> Your goal
Return the listing below unchanged, except that the pictures are dropped.

^^^^^^^^

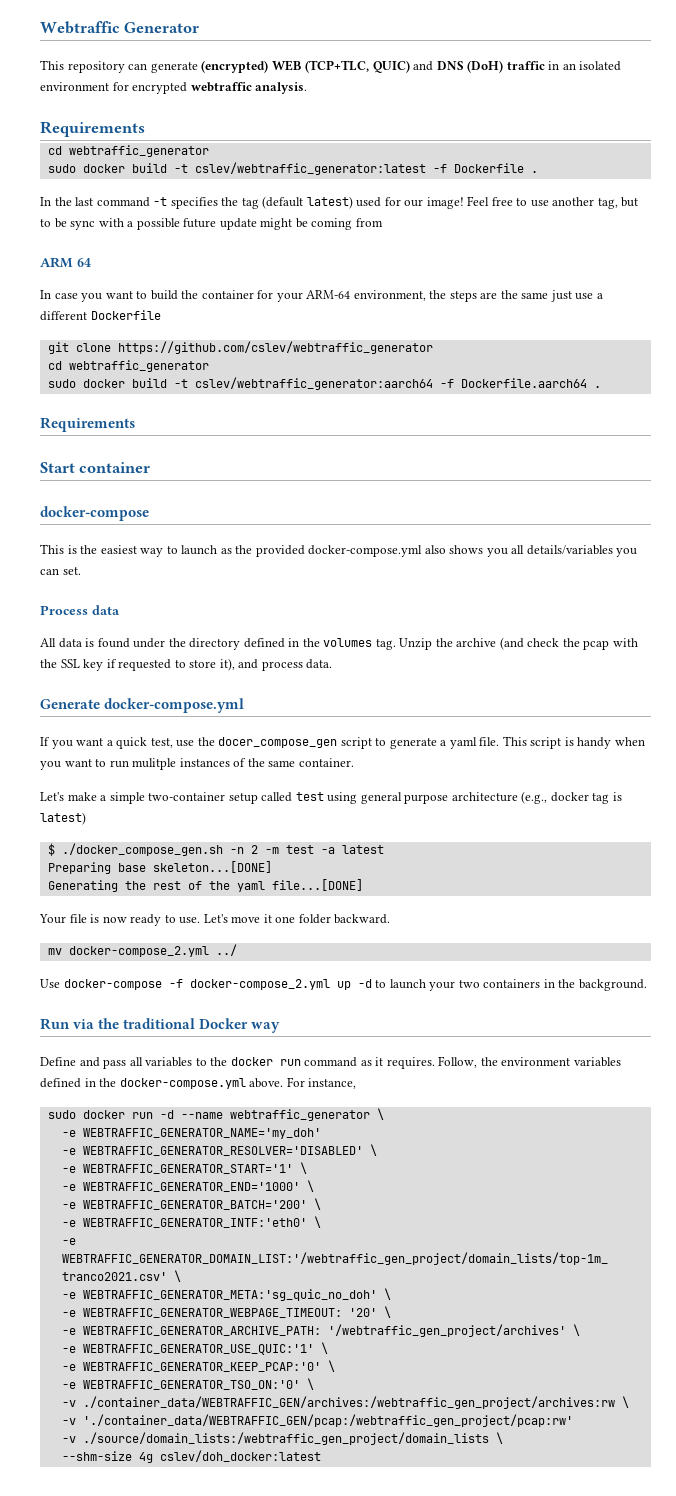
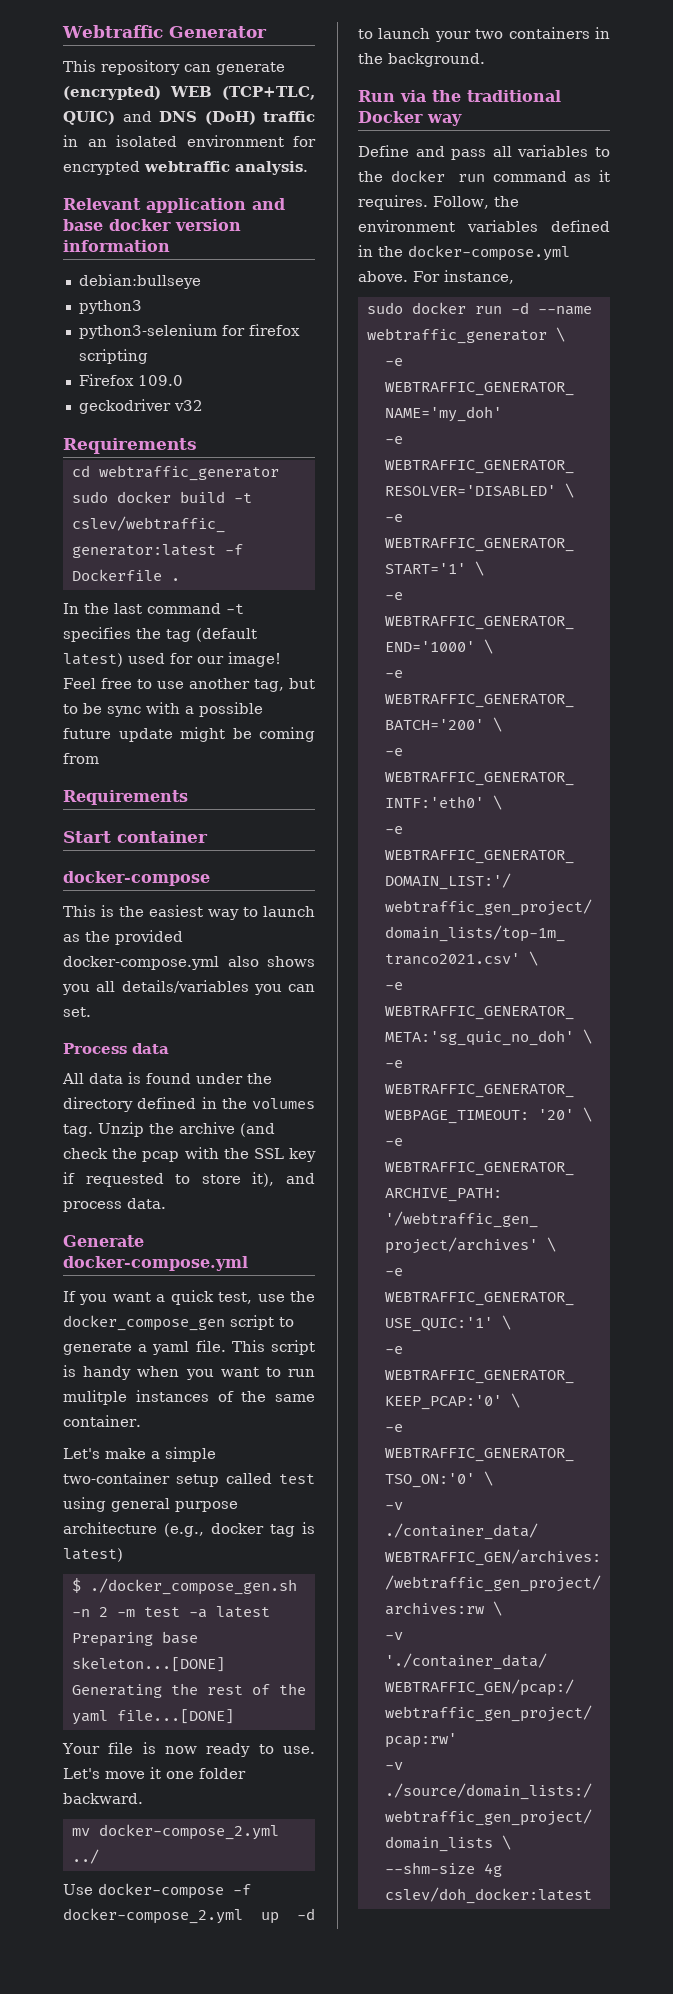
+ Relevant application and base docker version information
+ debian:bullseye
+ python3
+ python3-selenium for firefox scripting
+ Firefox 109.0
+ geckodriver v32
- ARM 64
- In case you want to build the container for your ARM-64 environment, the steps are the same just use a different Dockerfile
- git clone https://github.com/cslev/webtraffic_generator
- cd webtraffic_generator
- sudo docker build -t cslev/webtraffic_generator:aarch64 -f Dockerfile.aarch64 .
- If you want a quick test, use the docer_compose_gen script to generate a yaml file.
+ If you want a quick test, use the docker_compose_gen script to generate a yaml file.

^^^^^^^^

> Solution to this exercise
+ Relevant application and base docker version information
+ debian:bullseye
+ python3
+ python3-selenium for firefox scripting
+ Firefox 109.0
+ geckodriver v32
- ARM 64
- In case you want to build the container for your ARM-64 environment, the steps are the same just use a different Dockerfile
- git clone https://github.com/cslev/webtraffic_generator
- cd webtraffic_generator
- sudo docker build -t cslev/webtraffic_generator:aarch64 -f Dockerfile.aarch64 .
- If you want a quick test, use the docer_compose_gen script to generate a yaml file.
+ If you want a quick test, use the docker_compose_gen script to generate a yaml file.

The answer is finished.